Web interface edit records
────────────────
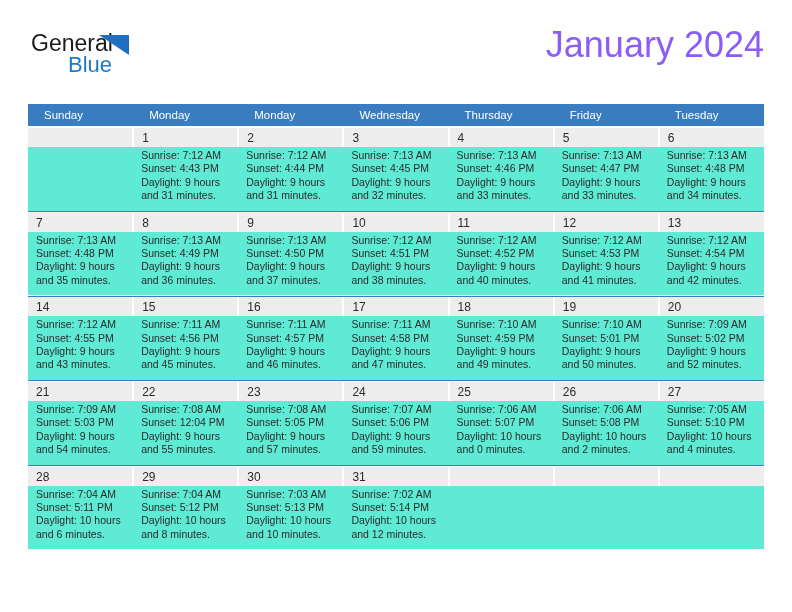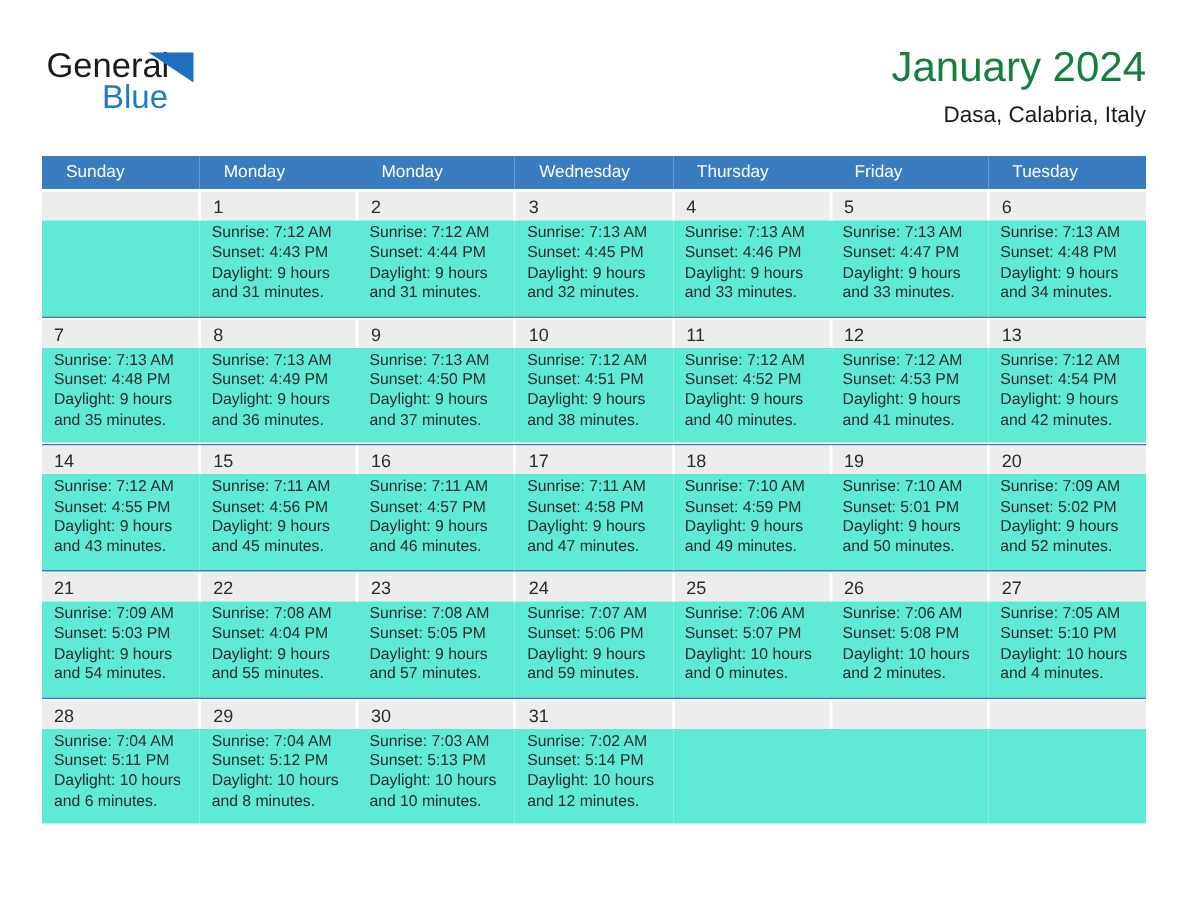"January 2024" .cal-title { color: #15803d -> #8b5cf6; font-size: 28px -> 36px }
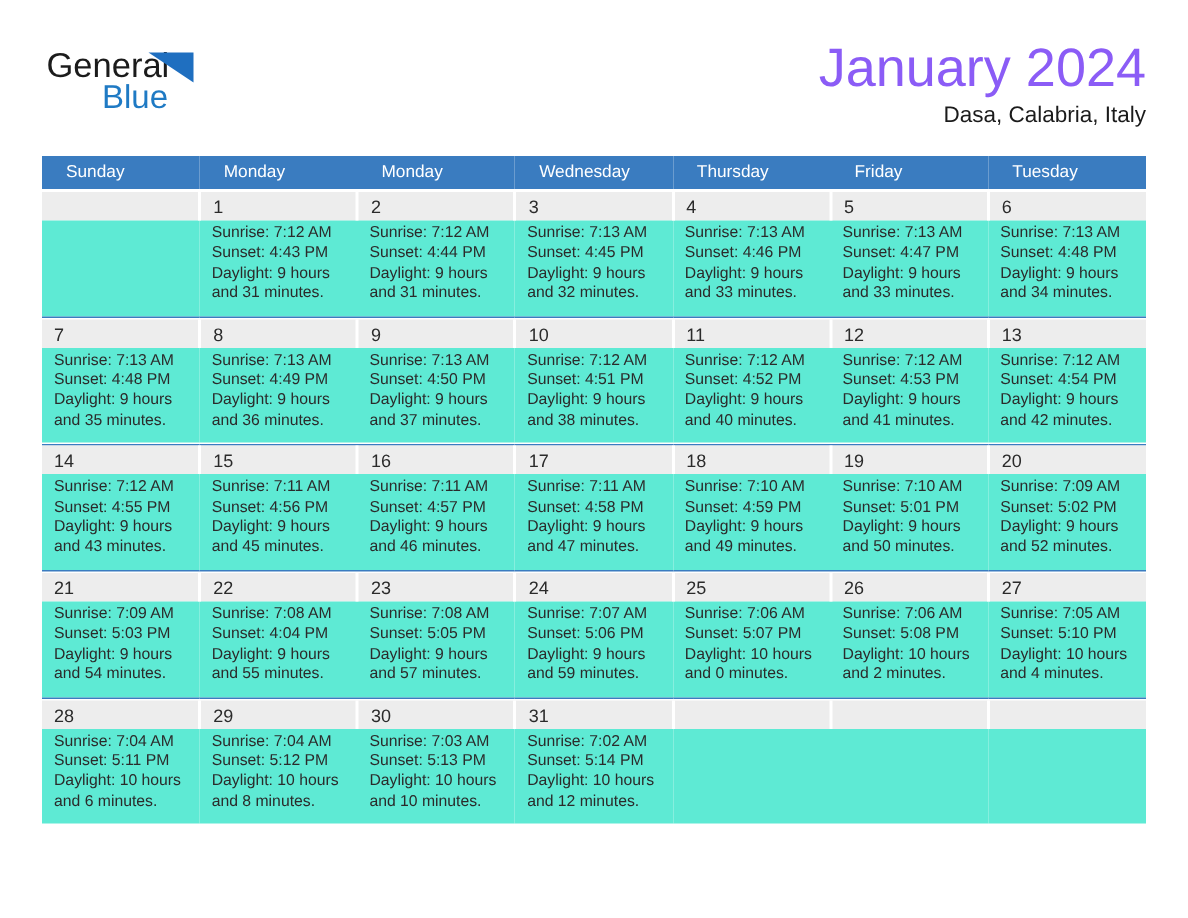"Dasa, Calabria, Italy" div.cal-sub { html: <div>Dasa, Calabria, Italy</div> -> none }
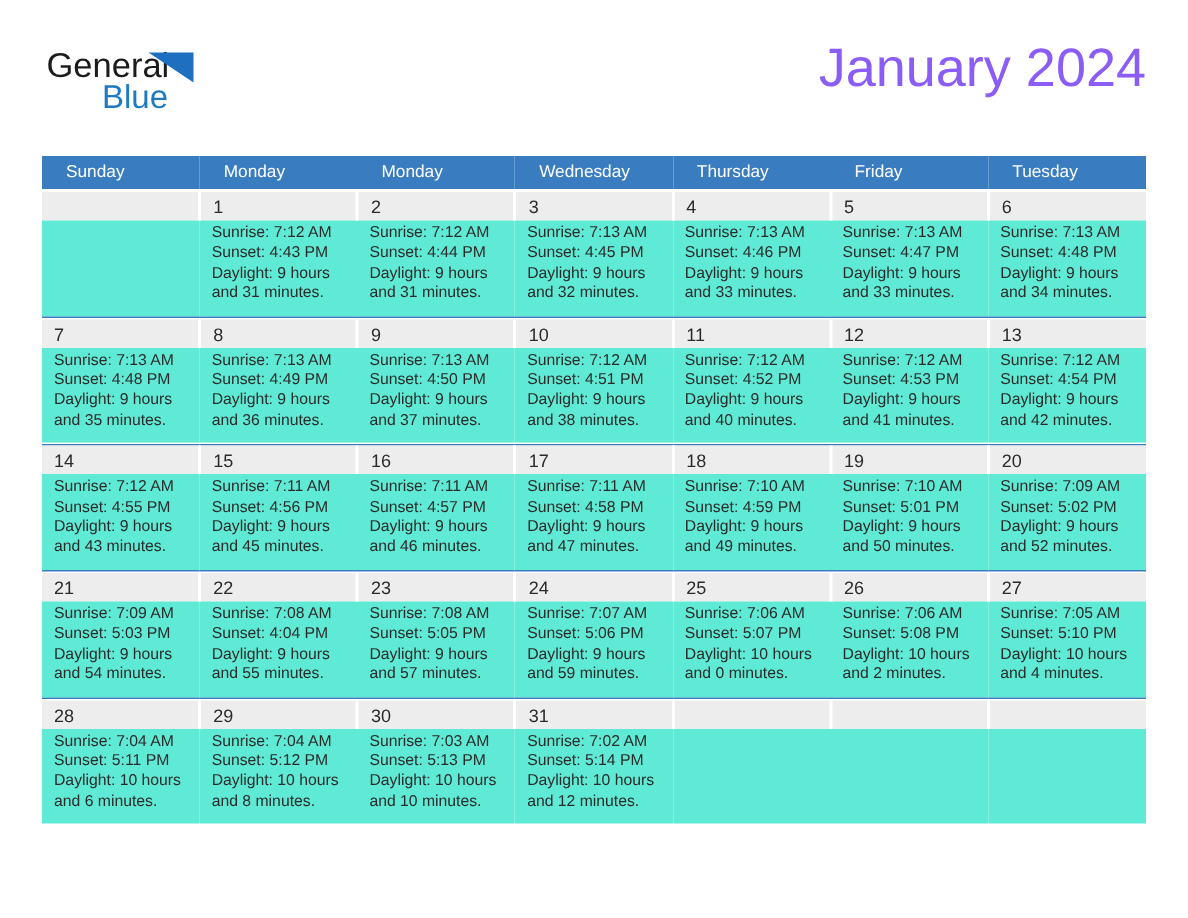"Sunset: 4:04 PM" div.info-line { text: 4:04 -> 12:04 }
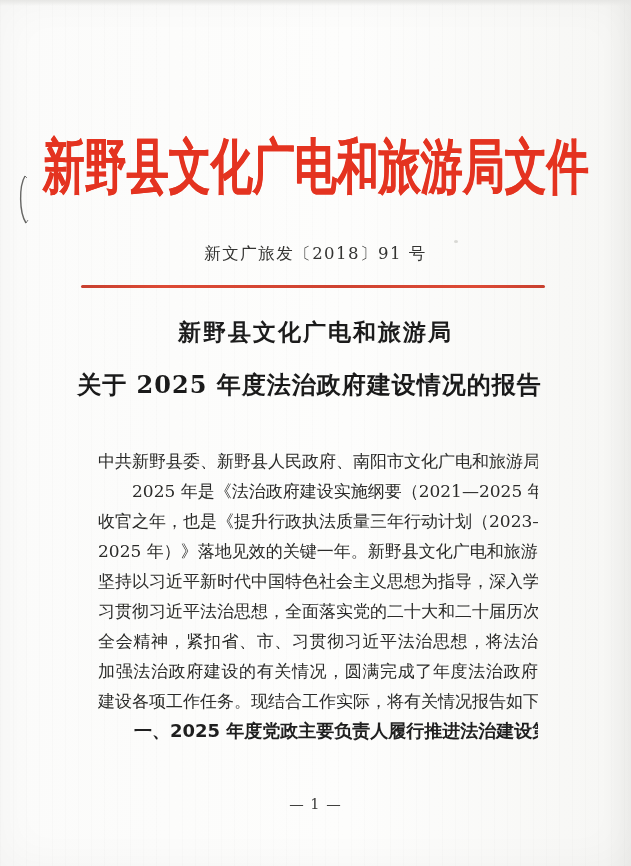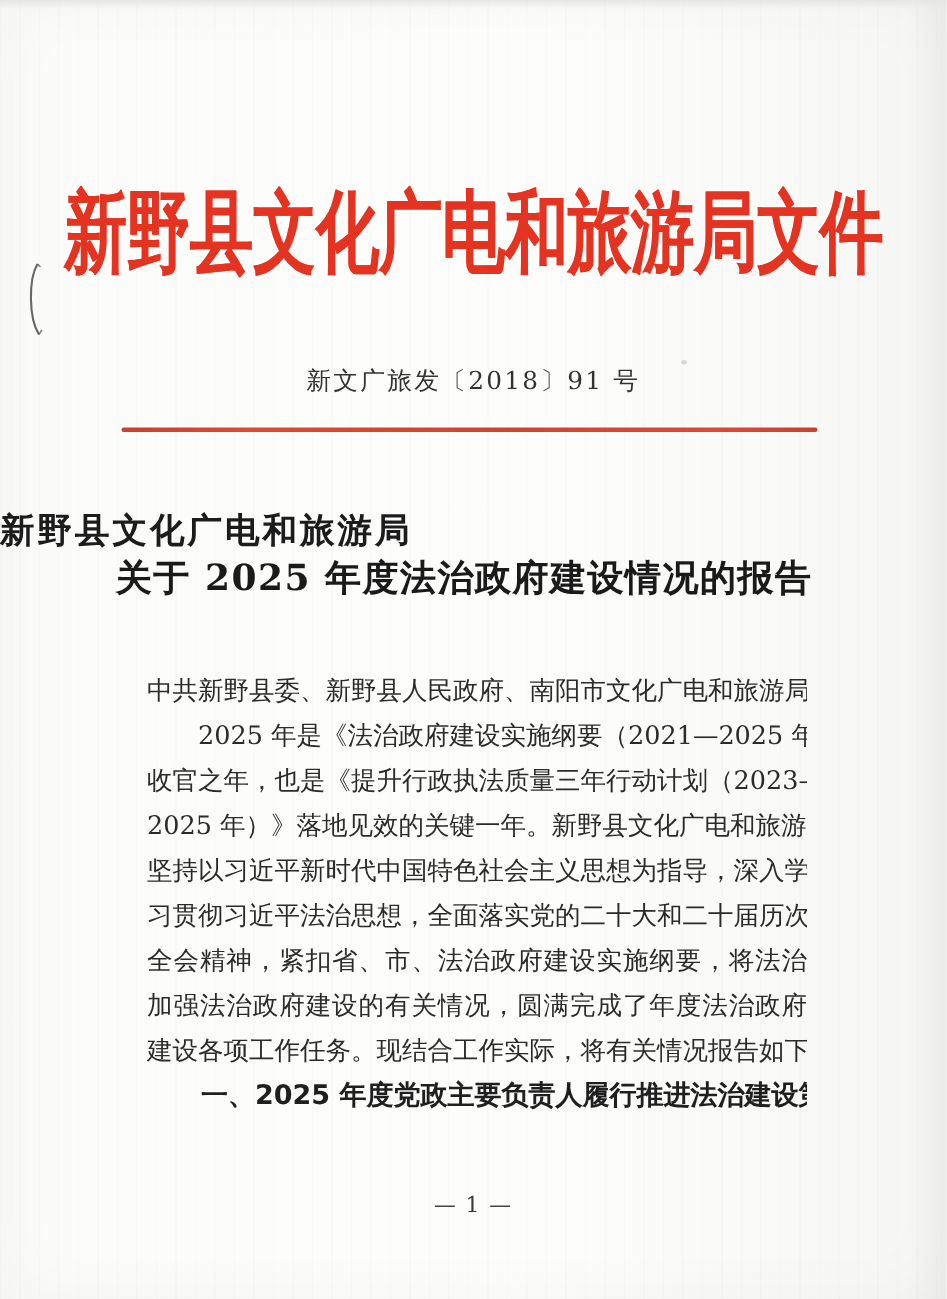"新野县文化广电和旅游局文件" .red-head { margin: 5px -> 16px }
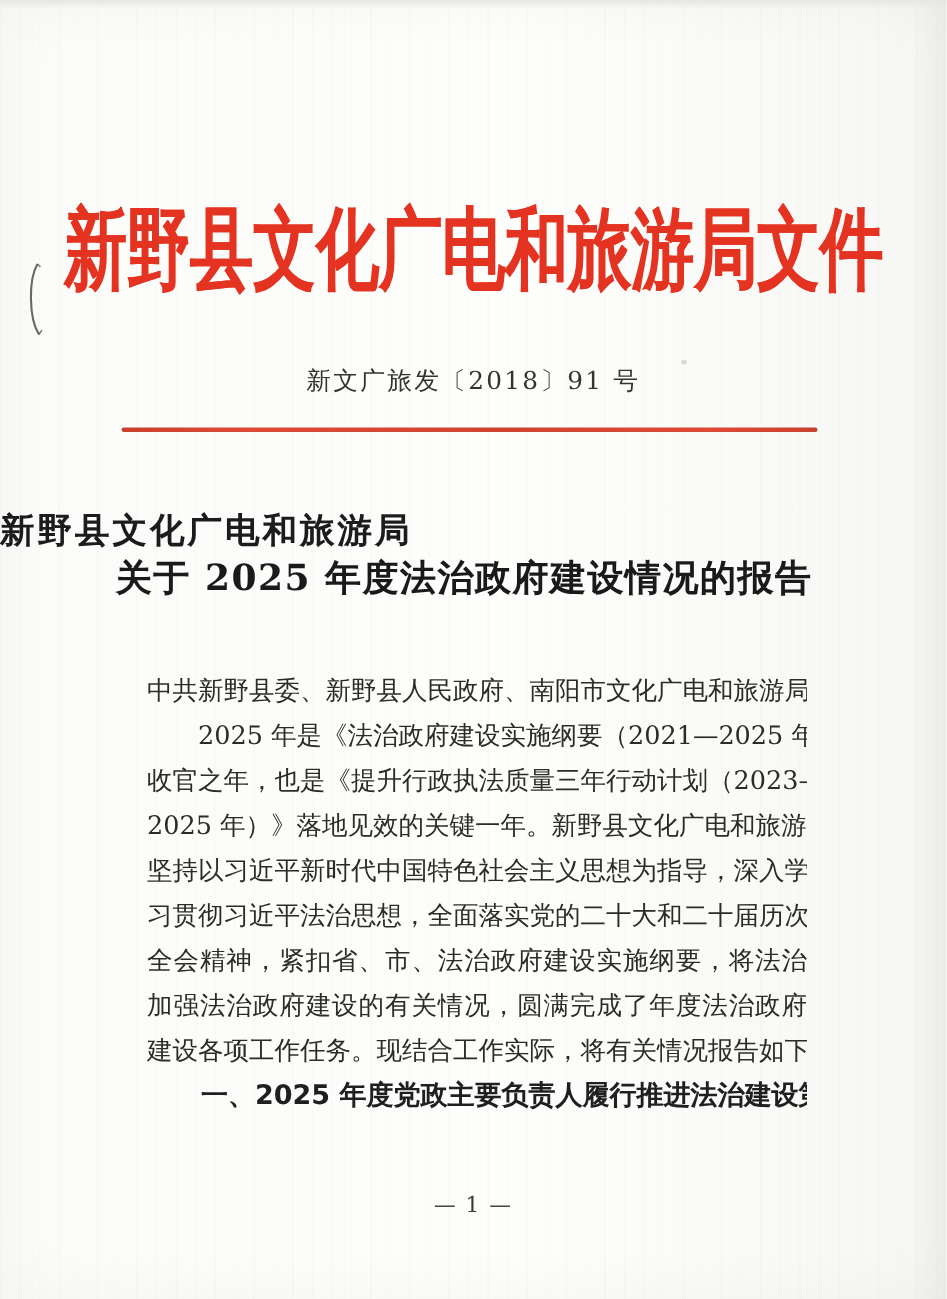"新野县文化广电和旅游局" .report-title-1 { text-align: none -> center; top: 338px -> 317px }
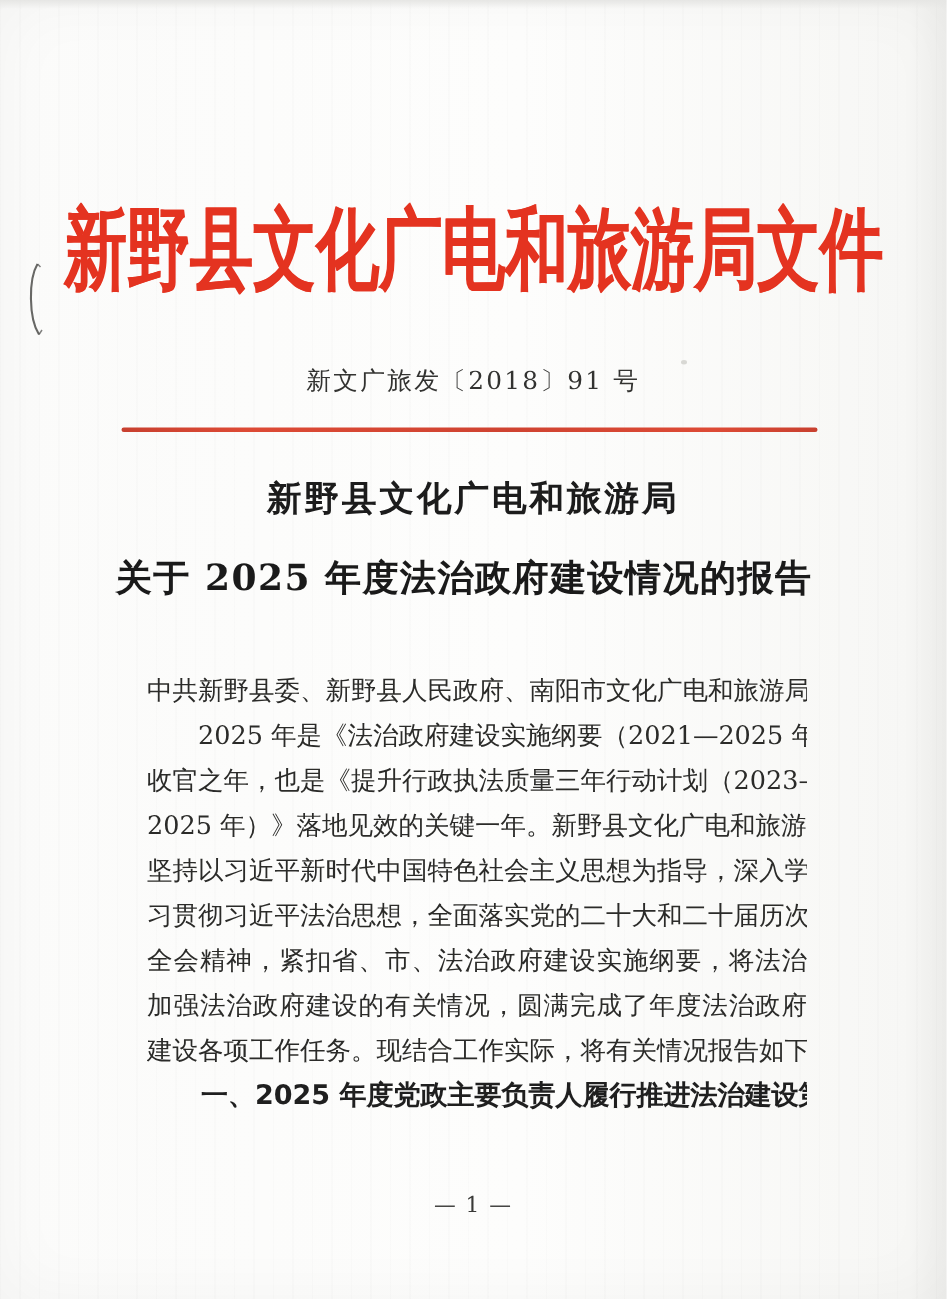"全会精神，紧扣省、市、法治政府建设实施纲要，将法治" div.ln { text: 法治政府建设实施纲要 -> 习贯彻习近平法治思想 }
────────────────
**YOUR TASK**: From the line that contains "text-align: none ->" to the final line of the entries, reproduce every line exactly, both ends included. Leave out all pictures.

**ANSWER TO THE EXERCISE**:
"新野县文化广电和旅游局" .report-title-1 { text-align: none -> center; top: 338px -> 317px }
"全会精神，紧扣省、市、法治政府建设实施纲要，将法治" div.ln { text: 法治政府建设实施纲要 -> 习贯彻习近平法治思想 }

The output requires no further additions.